[Front-end code change data]
§
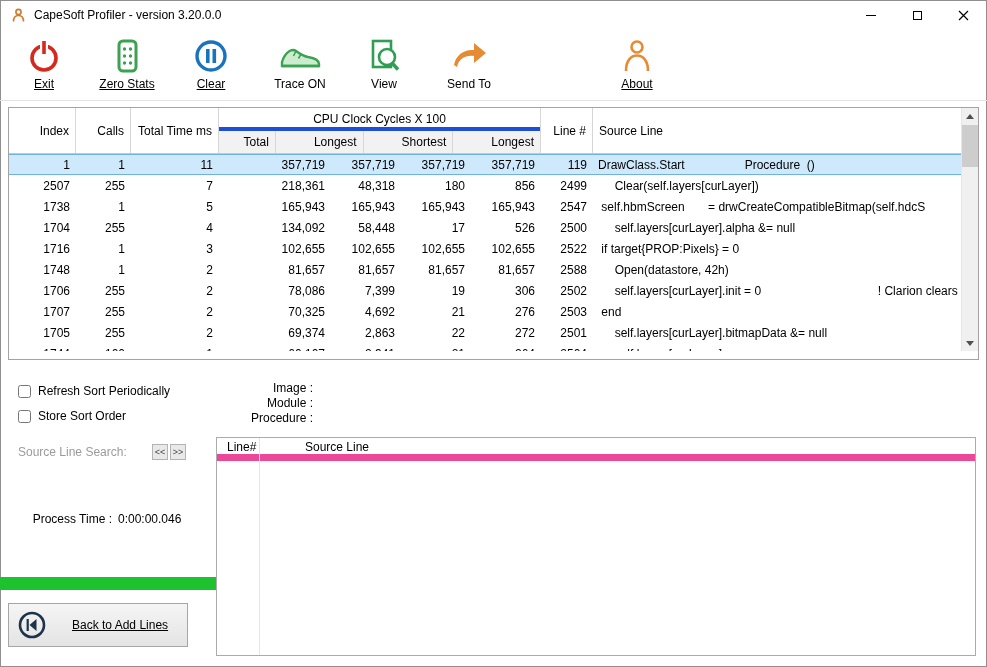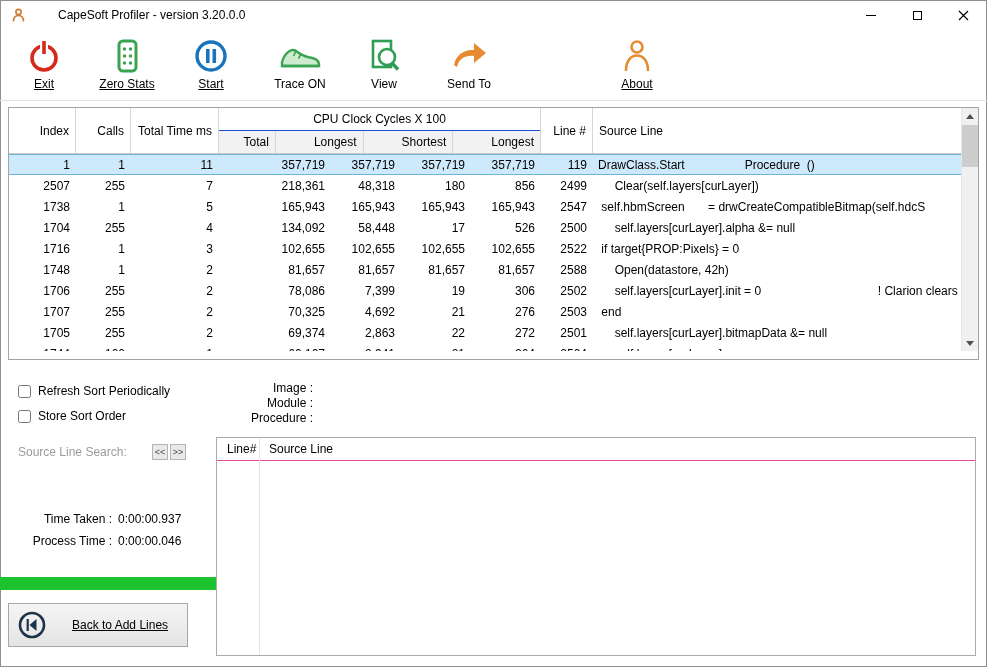--- a/index.html
+++ b/index.html
@@ -9,7 +9,7 @@
     box-shadow:inset 0 0 0 1px #8f8f8f;
   }
   
-  .titlebar{position:absolute;top:0;left:0;right:0;height:30px;display:flex;align-items:center;padding-left:10px;box-sizing:border-box;gap:24px;}
+  .titlebar{position:absolute;top:0;left:0;right:0;height:30px;display:flex;align-items:center;padding-left:10px;box-sizing:border-box;}
   .app-icon{width:16px;height:16px;display:flex;align-items:center;justify-content:center;}
   .title-text{font-size:12px;margin-left:8px;}
   .win-controls{position:absolute;right:1px;top:1px;height:29px;display:flex;}

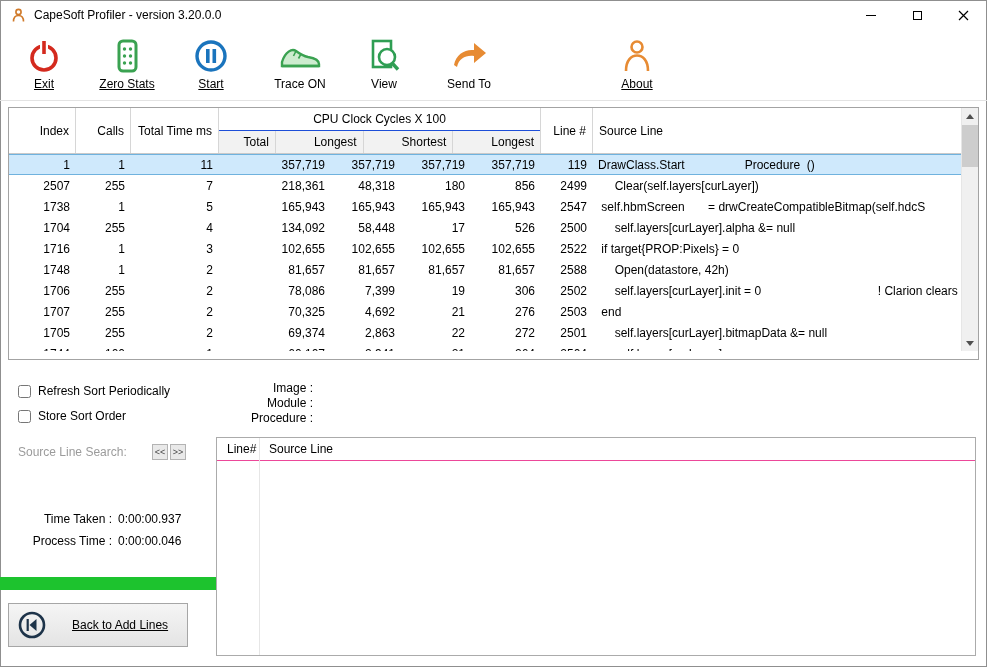--- a/index.html
+++ b/index.html
@@ -136,7 +136,7 @@
         <rect x="19.5" y="11" width="3.6" height="14" fill="#1a74bd"></rect>
       </svg>
     </div>
-    <span class="tlabel u">Start</span>
+    <span class="tlabel u">Clear</span>
   </div>
 
   <div class="tool" style="left:258px;">

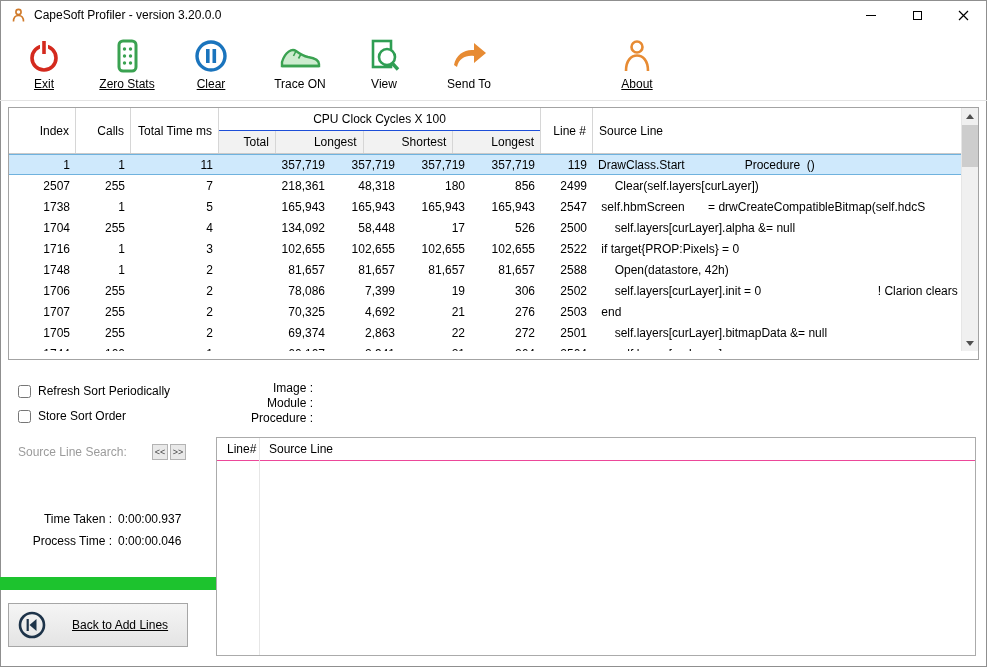--- a/index.html
+++ b/index.html
@@ -27,7 +27,7 @@
   .grid-header{position:absolute;top:0;left:0;right:17px;height:46px;display:flex;font-size:12px;border-bottom:1px solid #c9c9c9;box-sizing:border-box;}
   .hcol{display:flex;align-items:center;justify-content:flex-end;padding:0 6px;border-right:1px solid #d6d6d6;box-sizing:border-box;height:100%;}
   .hgroup{width:322px;border-right:1px solid #d6d6d6;box-sizing:border-box;}
-  .hgroup-title{height:23px;line-height:23px;text-align:center;border-bottom:1px solid #1d4ed8;box-sizing:border-box;}
+  .hgroup-title{height:23px;line-height:23px;text-align:center;border-bottom:4px solid #1d4ed8;box-sizing:border-box;}
   .hgroup-sub{display:flex;height:22px;background:#f2f2f2;gap:32px;}
   .hsub{display:flex;align-items:center;justify-content:flex-end;padding:0 6px;border-right:1px solid #d6d6d6;box-sizing:border-box;}
   .hsub:last-child{border-right:none;}

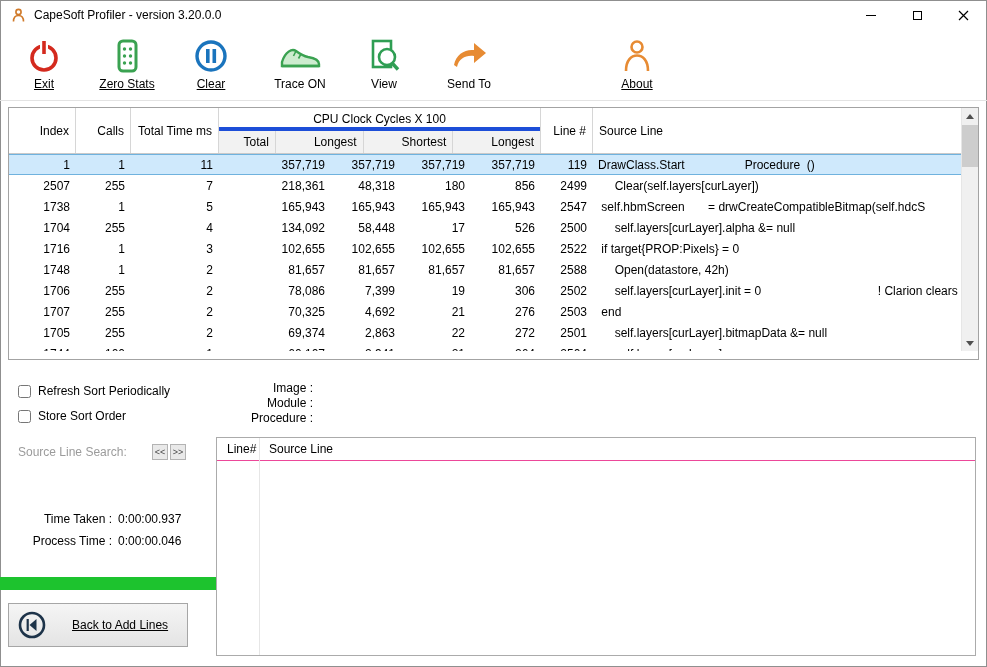--- a/index.html
+++ b/index.html
@@ -69,7 +69,7 @@
   .back-btn .blabel{text-decoration:underline;}
   
   .bottom-panel{position:absolute;left:216px;top:437px;width:760px;height:219px;border:1px solid #ababab;box-sizing:border-box;background:#fff;font-size:12px;}
-  .bp-header{height:23px;display:flex;align-items:center;border-bottom:1px solid #ec4899;box-sizing:border-box;}
+  .bp-header{height:23px;display:flex;align-items:flex-end;border-bottom:7px solid #ec4899;box-sizing:border-box;gap:36px;}
   .bp-line-h{width:42px;padding-left:10px;box-sizing:border-box;}
   .bp-src-h{padding-left:10px;}
   .bp-vline{position:absolute;left:42px;top:0;bottom:0;width:1px;background:#e6e6e6;}

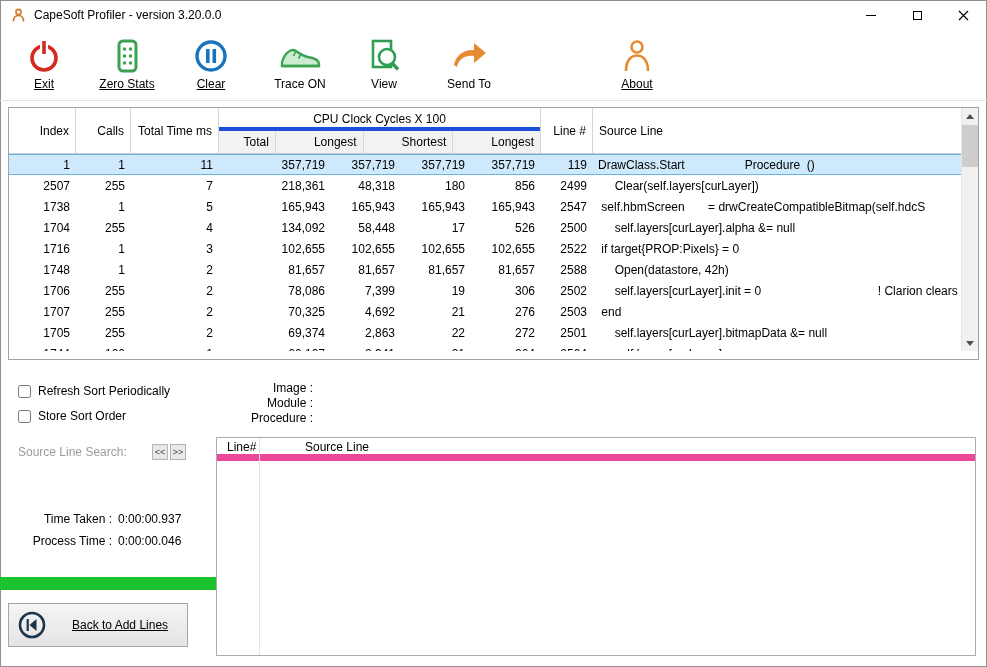--- a/index.html
+++ b/index.html
@@ -346,10 +346,6 @@
 
 <div class="stats">
   <div class="stat-line">
-    <span class="stat-label">Time Taken :</span>
-    <span class="stat-value">0:00:00.937</span>
-  </div>
-  <div class="stat-line">
     <span class="stat-label">Process Time :</span>
     <span class="stat-value">0:00:00.046</span>
   </div>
§
* [EXERCISE]:
Please show each line in the records above that contains "header".

* [TASK RESULT]:
   .grid-header{position:absolute;top:0;left:0;right:17px;height:46px;display:flex;font-size:12px;border-bottom:1px solid #c9c9c9;box-sizing:border-box;}
-  .bp-header{height:23px;display:flex;align-items:center;border-bottom:1px solid #ec4899;box-sizing:border-box;}
+  .bp-header{height:23px;display:flex;align-items:flex-end;border-bottom:7px solid #ec4899;box-sizing:border-box;gap:36px;}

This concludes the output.